ACTIVITY: Reproduce the records exactly. Leave the pictures out.

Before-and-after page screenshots
···

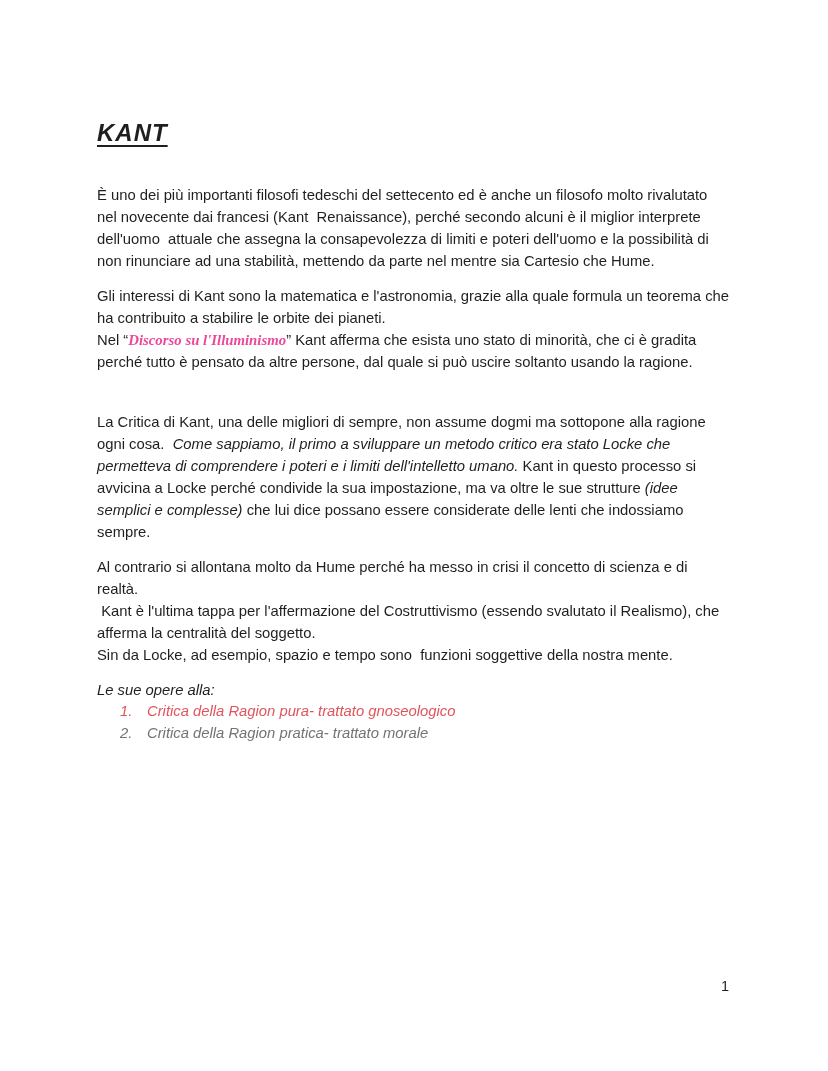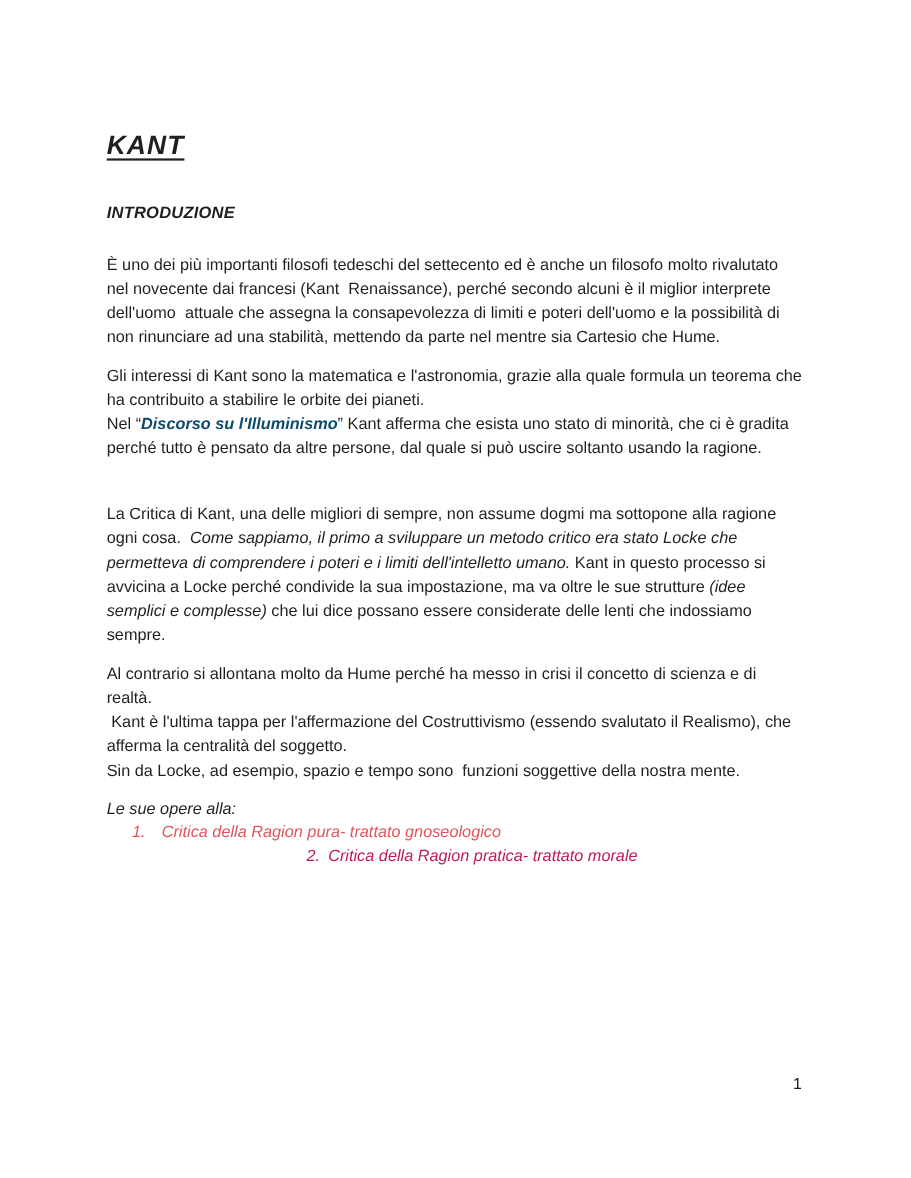--- a/index.html
+++ b/index.html
@@ -60,35 +60,34 @@
     color: #1f1f1f;
   }
 </style>
 </head>
 <body>
 
 <div class="page">
 
   <h1 class="doc-title">KANT</h1>
 
-  <h2 class="section-heading">INTRODUZIONE</h2>
 
   <p class="para">È uno dei più importanti filosofi tedeschi del settecento ed è anche un filosofo molto rivalutato nel novecente dai francesi (Kant  Renaissance), perché secondo alcuni è il miglior interprete dell'uomo  attuale che assegna la consapevolezza di limiti e poteri dell'uomo e la possibilità di non rinunciare ad una stabilità, mettendo da parte nel mentre sia Cartesio che Hume.</p>
 
   <p class="para gap-large"><span>Gli interessi di Kant sono la matematica e l'astronomia, grazie alla quale formula un teorema che ha contribuito a stabilire le orbite dei pianeti.
-Nel “</span><span class="work-blue" style="color: #0c4a6e;">Discorso su l'Illuminismo</span><span>” Kant afferma che esista uno stato di minorità, che ci è gradita perché tutto è pensato da altre persone, dal quale si può uscire soltanto usando la ragione.</span></p>
+Nel “</span><span class="work-blue" style="color: #ec4899; font-family: Liberation Serif, serif;">Discorso su l'Illuminismo</span><span>” Kant afferma che esista uno stato di minorità, che ci è gradita perché tutto è pensato da altre persone, dal quale si può uscire soltanto usando la ragione.</span></p>
 
   <p class="para"><span>La Critica di Kant, una delle migliori di sempre, non assume dogmi ma sottopone alla ragione ogni cosa.  </span><span class="em">Come sappiamo, il primo a sviluppare un metodo critico era stato Locke che permetteva di comprendere i poteri e i limiti dell'intelletto umano.</span><span> Kant in questo processo si avvicina a Locke perché condivide la sua impostazione, ma va oltre le sue strutture </span><span class="em">(idee semplici e complesse)</span><span> che lui dice possano essere considerate delle lenti che indossiamo sempre.</span></p>
 
   <p class="para">Al contrario si allontana molto da Hume perché ha messo in crisi il concetto di scienza e di realtà.
  Kant è l'ultima tappa per l'affermazione del Costruttivismo (essendo svalutato il Realismo), che afferma la centralità del soggetto.
 Sin da Locke, ad esempio, spazio e tempo sono  funzioni soggettive della nostra mente.</p>
 
   <p class="works-intro">Le sue opere alla:</p>
 
   <ol class="works-list">
     <li class="work-item" style="color: rgb(224, 85, 92);"><span class="num">1.</span><span class="txt">Critica della Ragion pura- trattato gnoseologico</span></li>
-    <li class="work-item" style="color: #be185d; text-align: center;"><span class="num">2.</span><span class="txt">Critica della Ragion pratica- trattato morale</span></li>
+    <li class="work-item" style="color: #737373;"><span class="num">2.</span><span class="txt">Critica della Ragion pratica- trattato morale</span></li>
   </ol>
 
   <div class="page-number">1</div>
 
 </div>
 
 </body></html>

···

SOLUTION TO THE PROBLEM:
--- a/index.html
+++ b/index.html
@@ -60,35 +60,34 @@
     color: #1f1f1f;
   }
 </style>
 </head>
 <body>
 
 <div class="page">
 
   <h1 class="doc-title">KANT</h1>
 
-  <h2 class="section-heading">INTRODUZIONE</h2>
 
   <p class="para">È uno dei più importanti filosofi tedeschi del settecento ed è anche un filosofo molto rivalutato nel novecente dai francesi (Kant  Renaissance), perché secondo alcuni è il miglior interprete dell'uomo  attuale che assegna la consapevolezza di limiti e poteri dell'uomo e la possibilità di non rinunciare ad una stabilità, mettendo da parte nel mentre sia Cartesio che Hume.</p>
 
   <p class="para gap-large"><span>Gli interessi di Kant sono la matematica e l'astronomia, grazie alla quale formula un teorema che ha contribuito a stabilire le orbite dei pianeti.
-Nel “</span><span class="work-blue" style="color: #0c4a6e;">Discorso su l'Illuminismo</span><span>” Kant afferma che esista uno stato di minorità, che ci è gradita perché tutto è pensato da altre persone, dal quale si può uscire soltanto usando la ragione.</span></p>
+Nel “</span><span class="work-blue" style="color: #ec4899; font-family: Liberation Serif, serif;">Discorso su l'Illuminismo</span><span>” Kant afferma che esista uno stato di minorità, che ci è gradita perché tutto è pensato da altre persone, dal quale si può uscire soltanto usando la ragione.</span></p>
 
   <p class="para"><span>La Critica di Kant, una delle migliori di sempre, non assume dogmi ma sottopone alla ragione ogni cosa.  </span><span class="em">Come sappiamo, il primo a sviluppare un metodo critico era stato Locke che permetteva di comprendere i poteri e i limiti dell'intelletto umano.</span><span> Kant in questo processo si avvicina a Locke perché condivide la sua impostazione, ma va oltre le sue strutture </span><span class="em">(idee semplici e complesse)</span><span> che lui dice possano essere considerate delle lenti che indossiamo sempre.</span></p>
 
   <p class="para">Al contrario si allontana molto da Hume perché ha messo in crisi il concetto di scienza e di realtà.
  Kant è l'ultima tappa per l'affermazione del Costruttivismo (essendo svalutato il Realismo), che afferma la centralità del soggetto.
 Sin da Locke, ad esempio, spazio e tempo sono  funzioni soggettive della nostra mente.</p>
 
   <p class="works-intro">Le sue opere alla:</p>
 
   <ol class="works-list">
     <li class="work-item" style="color: rgb(224, 85, 92);"><span class="num">1.</span><span class="txt">Critica della Ragion pura- trattato gnoseologico</span></li>
-    <li class="work-item" style="color: #be185d; text-align: center;"><span class="num">2.</span><span class="txt">Critica della Ragion pratica- trattato morale</span></li>
+    <li class="work-item" style="color: #737373;"><span class="num">2.</span><span class="txt">Critica della Ragion pratica- trattato morale</span></li>
   </ol>
 
   <div class="page-number">1</div>
 
 </div>
 
 </body></html>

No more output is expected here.